Wednesday, September 4, 2013

Day 1! Welcome Back Students!

Holy cow am I beat!  I am so exhausted!! Mostly because I have started getting up at 4:30 am to workout.  I really have to push through and stick with this routine, I am consistently gaining 10-15 pounds every year and it needs to stop!

So today was great, the kids are really awesome, both 7th and 8th grade I just love them!  The class periods go FAST!  I am so worried about implementing the workshop model!!  I will do it though!!!  :)

Today we just did a kind of get to know the class/teacher day.  I went with the whole I wonder, I notice? idea and the kids liked it a lot.  It got them involved and I was able to teach some procedures just by giving them answers to what they noticed and wondered!   One of them was my SWAG sign.

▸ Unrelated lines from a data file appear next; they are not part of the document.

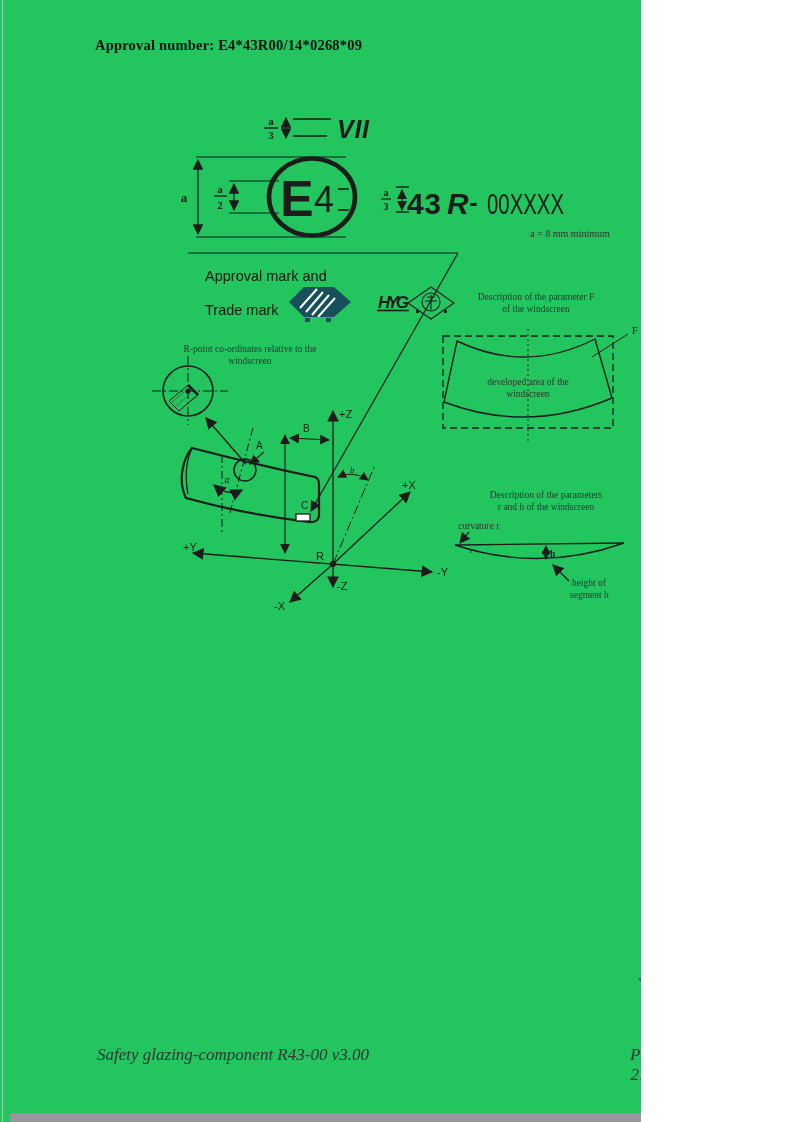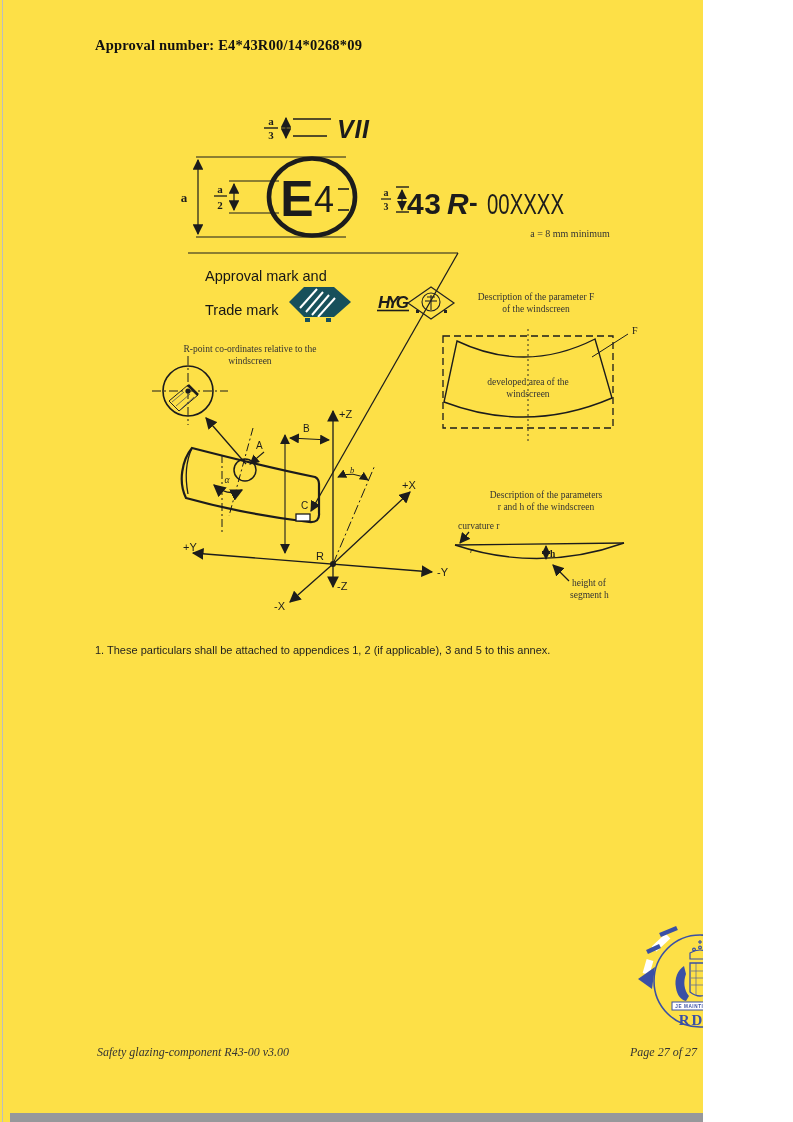"Approval number: E4*43R00/14*0268*09" .page { background: #fde047 -> #22c55e; width: 703px -> 641px }
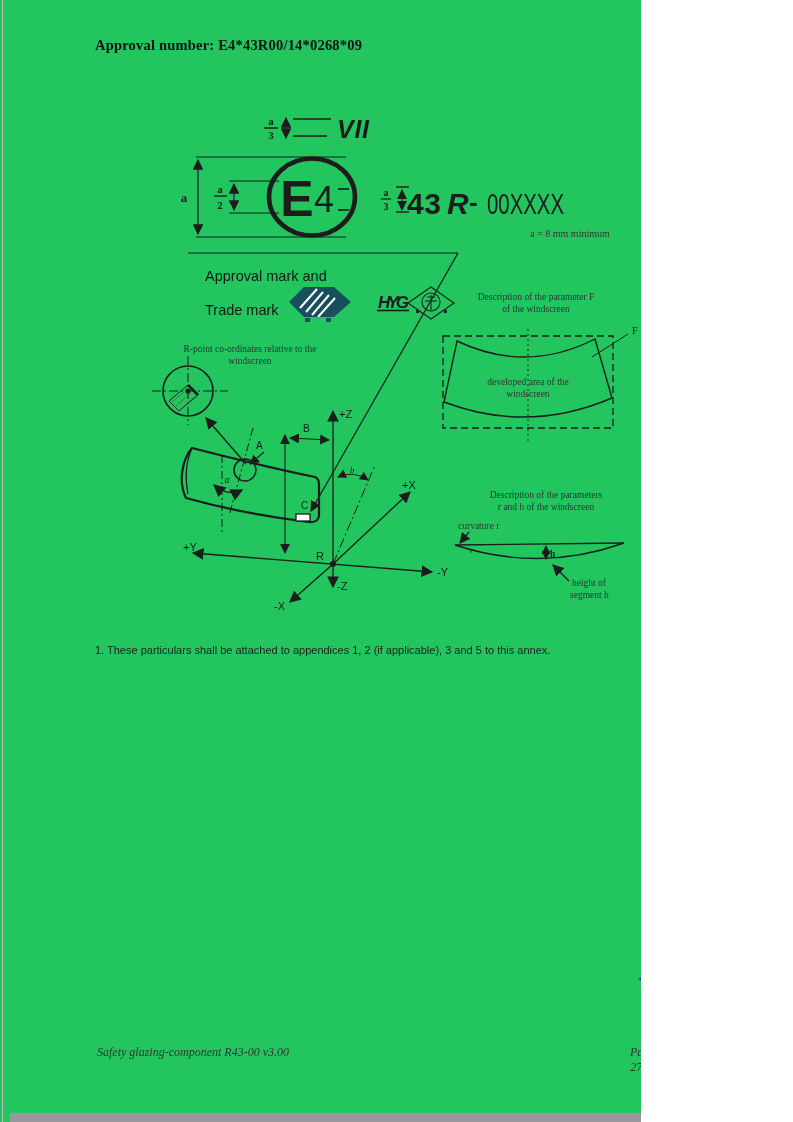"1. These particulars shall be" div.footnote { html: <div>1. These particulars shall be attached to appendices 1, 2 (if applicable), 3 and 5 to this annex.</div> -> none }
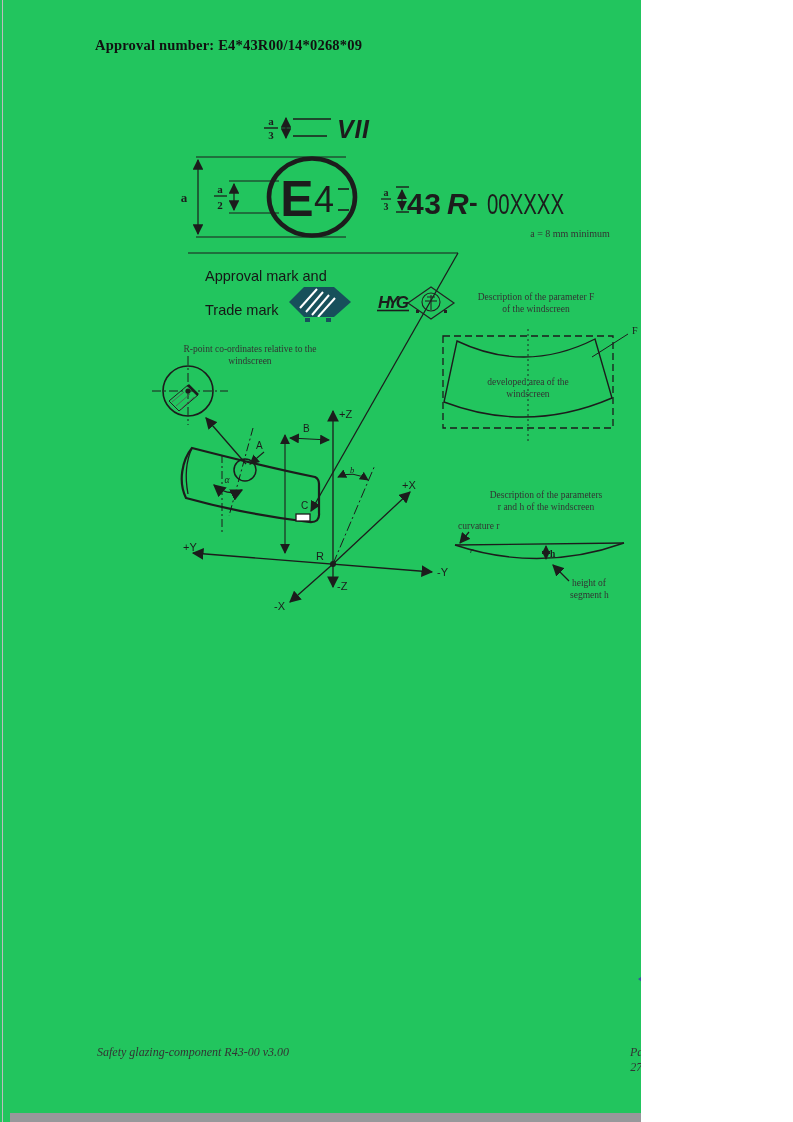"Safety glazing-component R43-00 v3.00" .foot { font-size: 12px -> 17px }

I started by asking them if they remembered SLANT (Sit up, lean forward, ask questions, nod, track speaker)  It is a strategy from Teach Like a Champion, that the staff had to read a few years ago.  It was one of those things we were told to implement, but it never "stuck"  I could never get into the practice or routine of saying "I need to see you SLANT!" it always made me think I was asking them to slump over!  So as soon as I mentioned it they groaned.  I explained how even I didn't like it, but that I liked the idea behind it.  That it is just a gentle reminder of how you should be sitting in class, and to focus.  Then I said that what I could get into the habit of saying was "Show me your SWAG" They loved it!  It was great when one or two boys didn't sit up right away and I was able to jokingly say "oh man, so and so doesn't have any SWAG!" They would immediately sit right up!

The other came from the activity of noticing and wondering.  I had them first spend 3 minutes looking around and thinking independently.  When it was time to call them back I told them that in order to get their attention when it was time to regroup I would say "Class" and they would respond "Yes" and be silent.  I've tried class, yes in the past and I couldn't get it to stick because of my classroom neighbor. We have kind of thin walls and he would always yell "Hands Up!" which was his way of quieting and getting the attention.  Well by the second week I was doing the same thing.  Its ok, the kids are supposed to put their hands up and be quiet, but you know some don't put their hands etc and it just kind of gets old.  They loved the Class, Yes and really liked when I changed up the way we said it.  My 8th graders bought right into it and worked hard at getting it right.  My 7th graders also bought into it but were having a little difficulty getting it down as well as the 8th grade so I introduced the Scoreboard! (These are both Whole Brain teaching strategies if you want to look them up)  So now my two 7th grade classes will be battling each other in the scoreboard game!  Never planned on that one but it worked so well!  Not sure what the prize will be, but they didn't seem to care, I'll probably do Battle of the Homeroom points for like some crazy amount like 1000.

Like I said it went fast, I am not really used to these short classes (48 minutes each compared to the 75 I had last year)
Tomorrow I plan on passing out syllabus and do procedure and routines.  I am going to have them start working on community building as well and start off with the Post-it poster activity that I got from Sherrie at http://7thgrademathteacherextraordinaire.blogspot.com/

Oh and the other cool thing that I did was wrote a Vision Statement for my classroom!!  Here is our Vision Statement:
We will persevere in problem solving.  We will not fear mistakes but embrace them as opportunities for learning.  We shall achieve the goal of becoming mathematical thinkers.